WARN TaskSetManager: Lost task 1.0 in stage 1.0 (TID 5, machine)
2. probably an entry in the dataset that does not follow the format (or its a consequence of [1])
???
PS
It is by chance?
"select * from Foo where key = ?", "1", "2", "3", "4"

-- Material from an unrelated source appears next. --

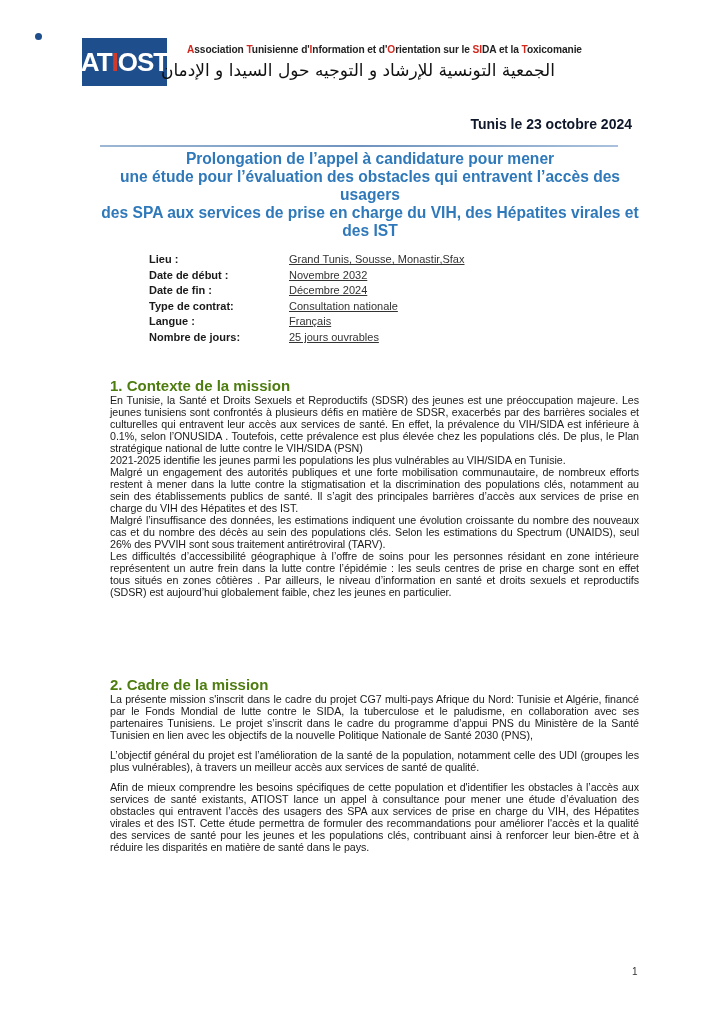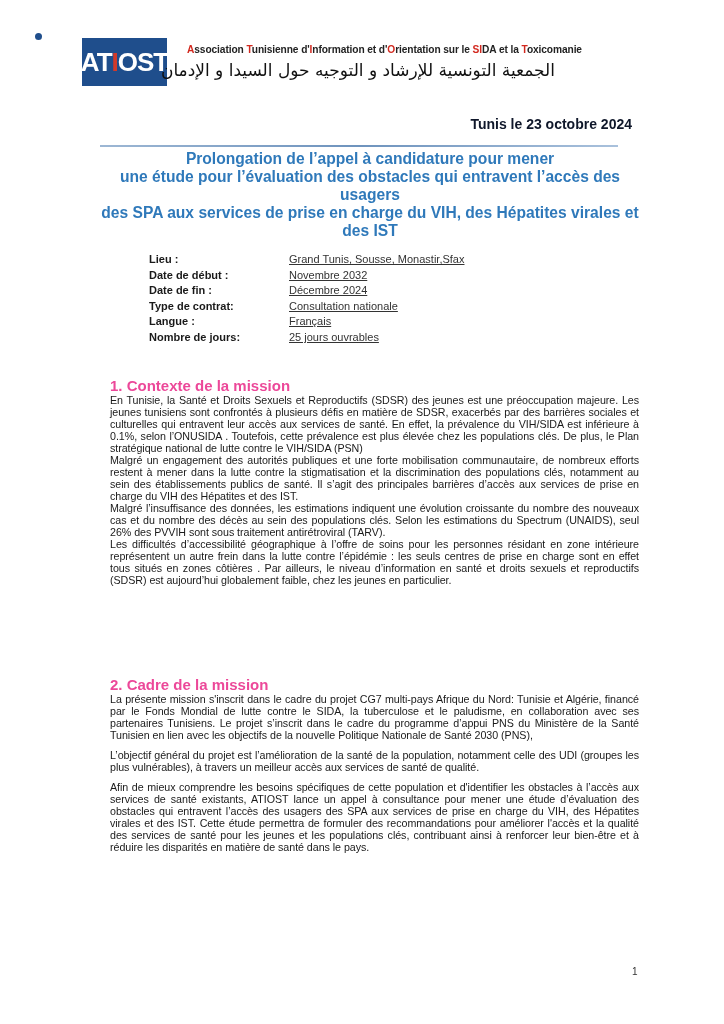"1. Contexte de la mission" .section-title { color: #ec4899 -> #4d7c0f }
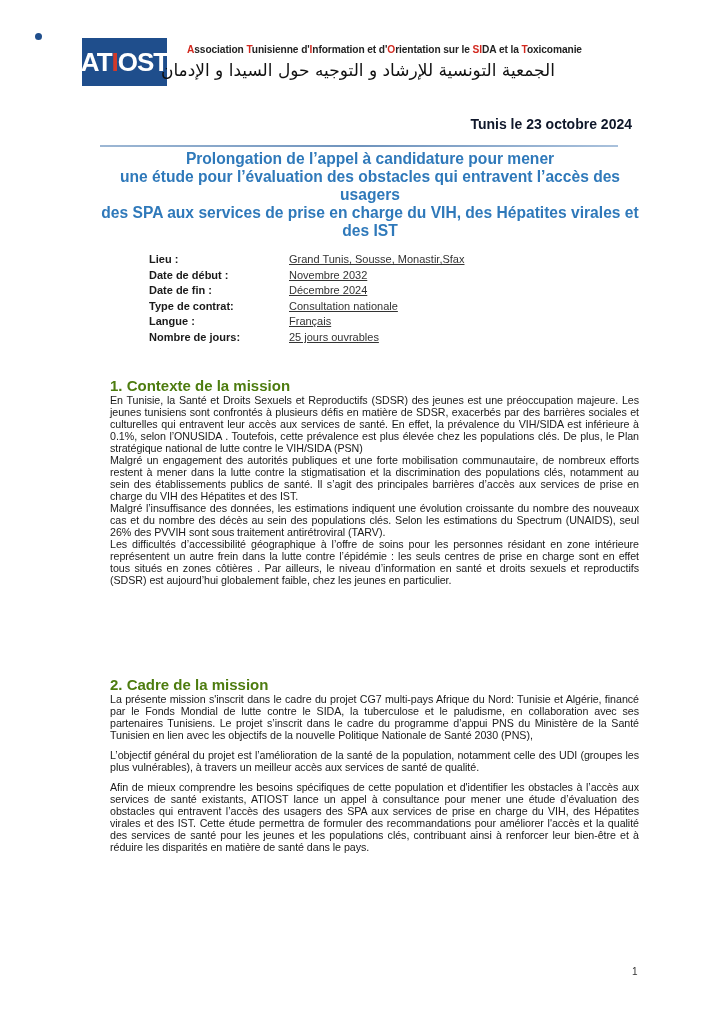"2021-2025 identifie les jeunes parmi" p.para { html: none -> <p>2021-2025 identifie les jeunes parmi les populations les plus vulnérables au VIH/SIDA en Tunisie.</p> }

BTW: can you post your environment(for any case)? type of hadoop distribution, version for hadoop, scala (whatever)?
I am using Vertica 7.2.1 and I am using Spark 1.3.1 on Cloudera 5.4.1
I checked
1. the machine names are alright (the same machine names work perfectly in map reduce code)
2. the format matches. (the same format and table works in map reduce code).